__WHAT IS REQUIRED__. The records underneath are to be printed in full and exactly, with no pictures carried over.

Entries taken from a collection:
>>>

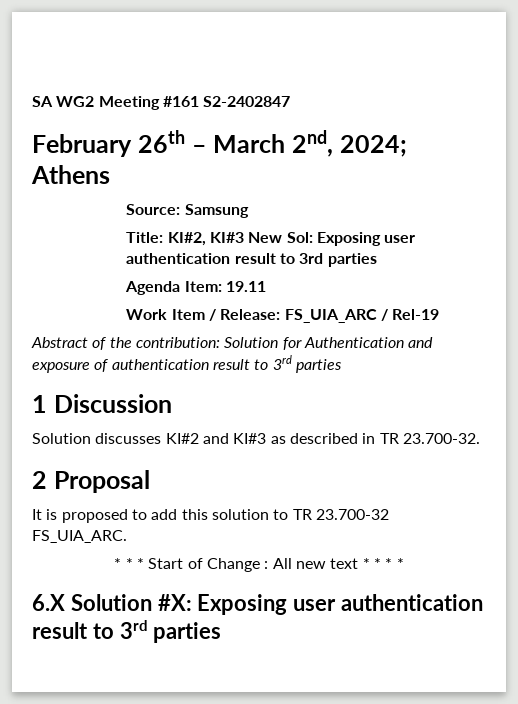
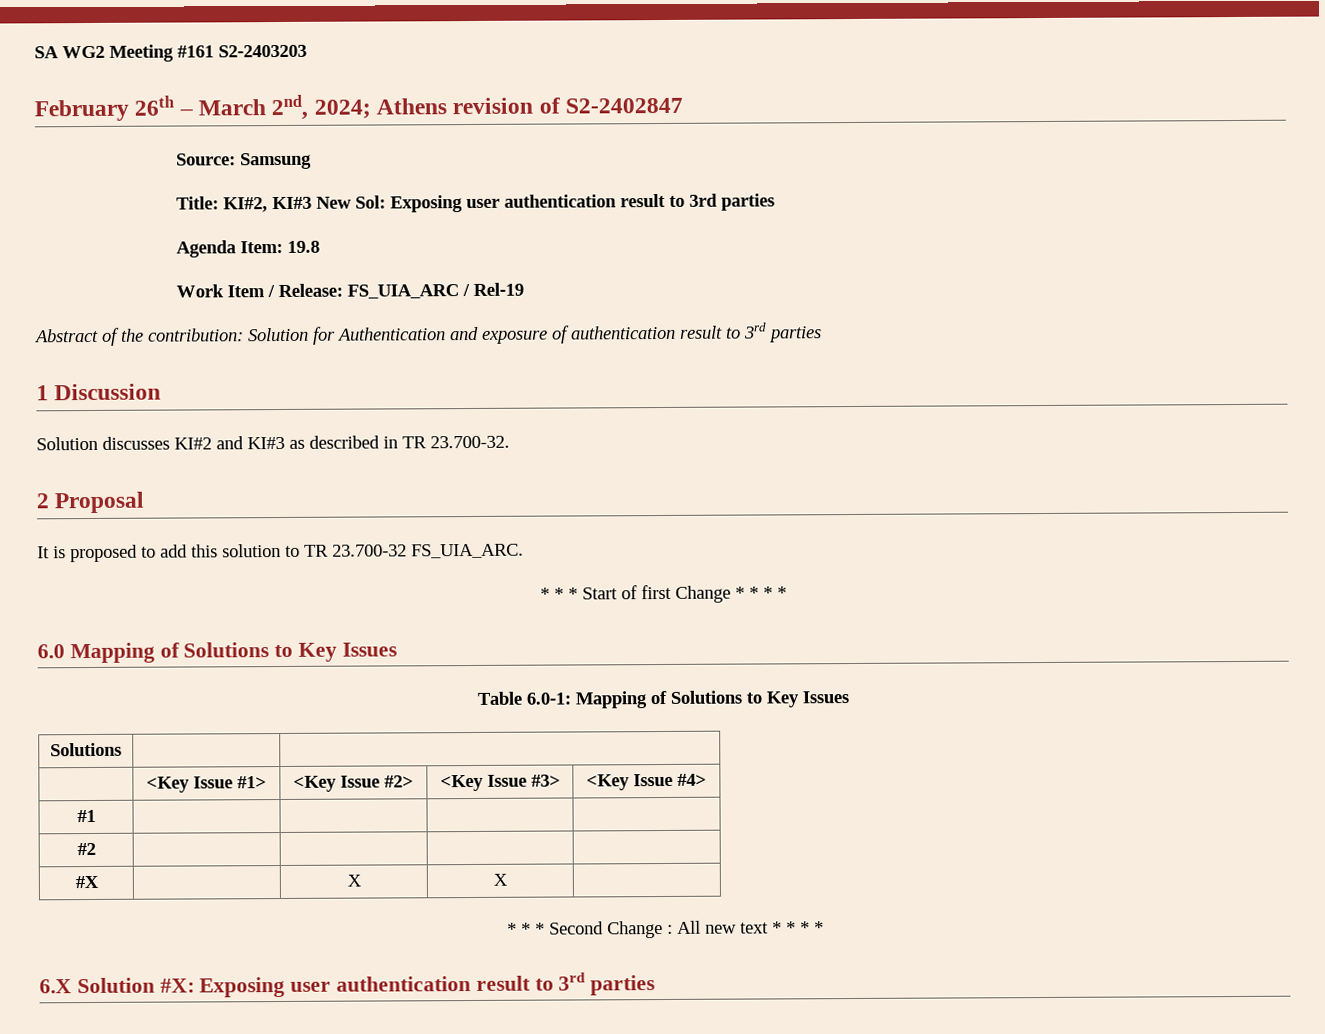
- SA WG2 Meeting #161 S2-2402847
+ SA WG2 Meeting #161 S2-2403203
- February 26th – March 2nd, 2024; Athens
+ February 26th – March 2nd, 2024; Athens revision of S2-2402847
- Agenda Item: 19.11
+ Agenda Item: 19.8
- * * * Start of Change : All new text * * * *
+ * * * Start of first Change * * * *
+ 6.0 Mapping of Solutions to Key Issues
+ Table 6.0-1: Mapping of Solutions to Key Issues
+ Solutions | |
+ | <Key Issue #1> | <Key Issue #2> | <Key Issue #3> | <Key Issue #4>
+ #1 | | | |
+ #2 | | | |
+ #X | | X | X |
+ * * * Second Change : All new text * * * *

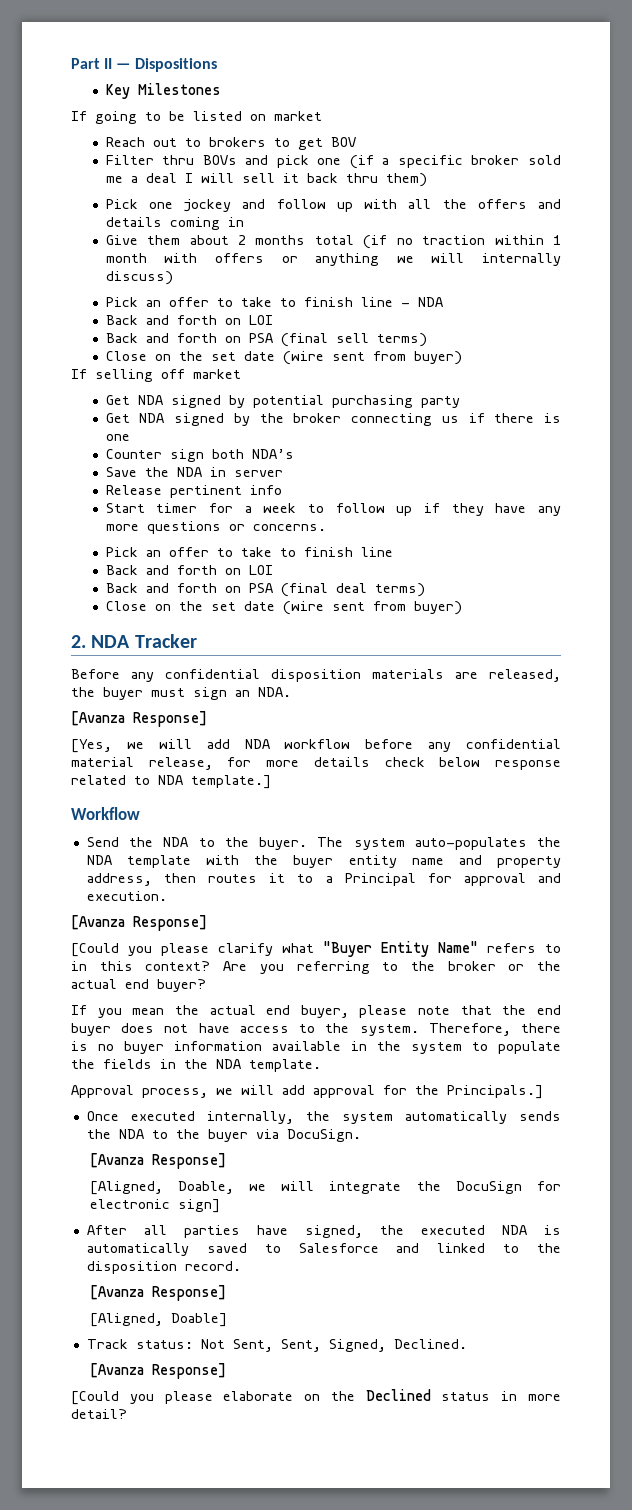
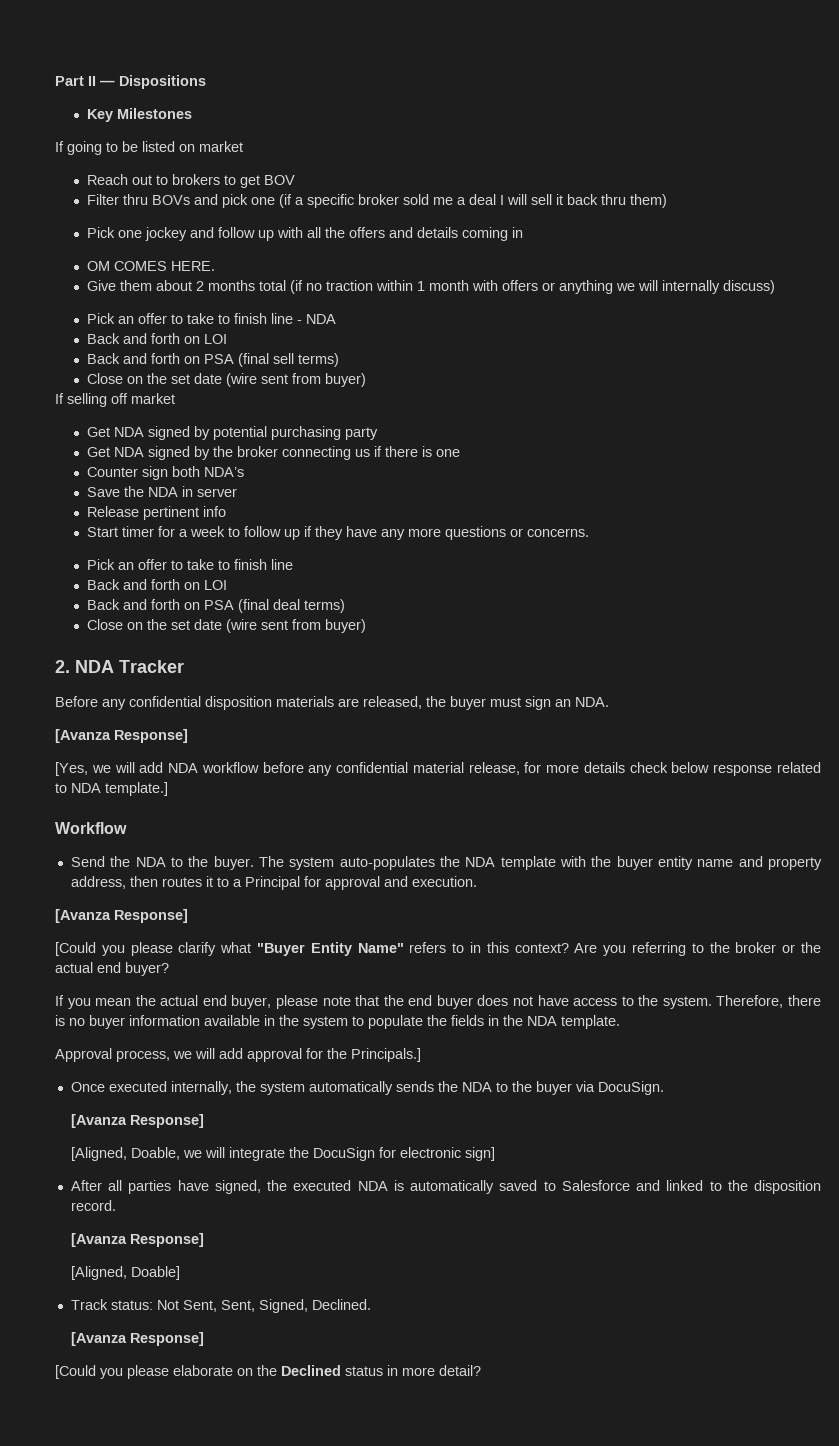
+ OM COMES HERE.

<<<

__ANSWER TO THIS EXERCISE__.
- SA WG2 Meeting #161 S2-2402847
+ SA WG2 Meeting #161 S2-2403203
- February 26th – March 2nd, 2024; Athens
+ February 26th – March 2nd, 2024; Athens revision of S2-2402847
- Agenda Item: 19.11
+ Agenda Item: 19.8
- * * * Start of Change : All new text * * * *
+ * * * Start of first Change * * * *
+ 6.0 Mapping of Solutions to Key Issues
+ Table 6.0-1: Mapping of Solutions to Key Issues
+ Solutions | |
+ | <Key Issue #1> | <Key Issue #2> | <Key Issue #3> | <Key Issue #4>
+ #1 | | | |
+ #2 | | | |
+ #X | | X | X |
+ * * * Second Change : All new text * * * *

+ OM COMES HERE.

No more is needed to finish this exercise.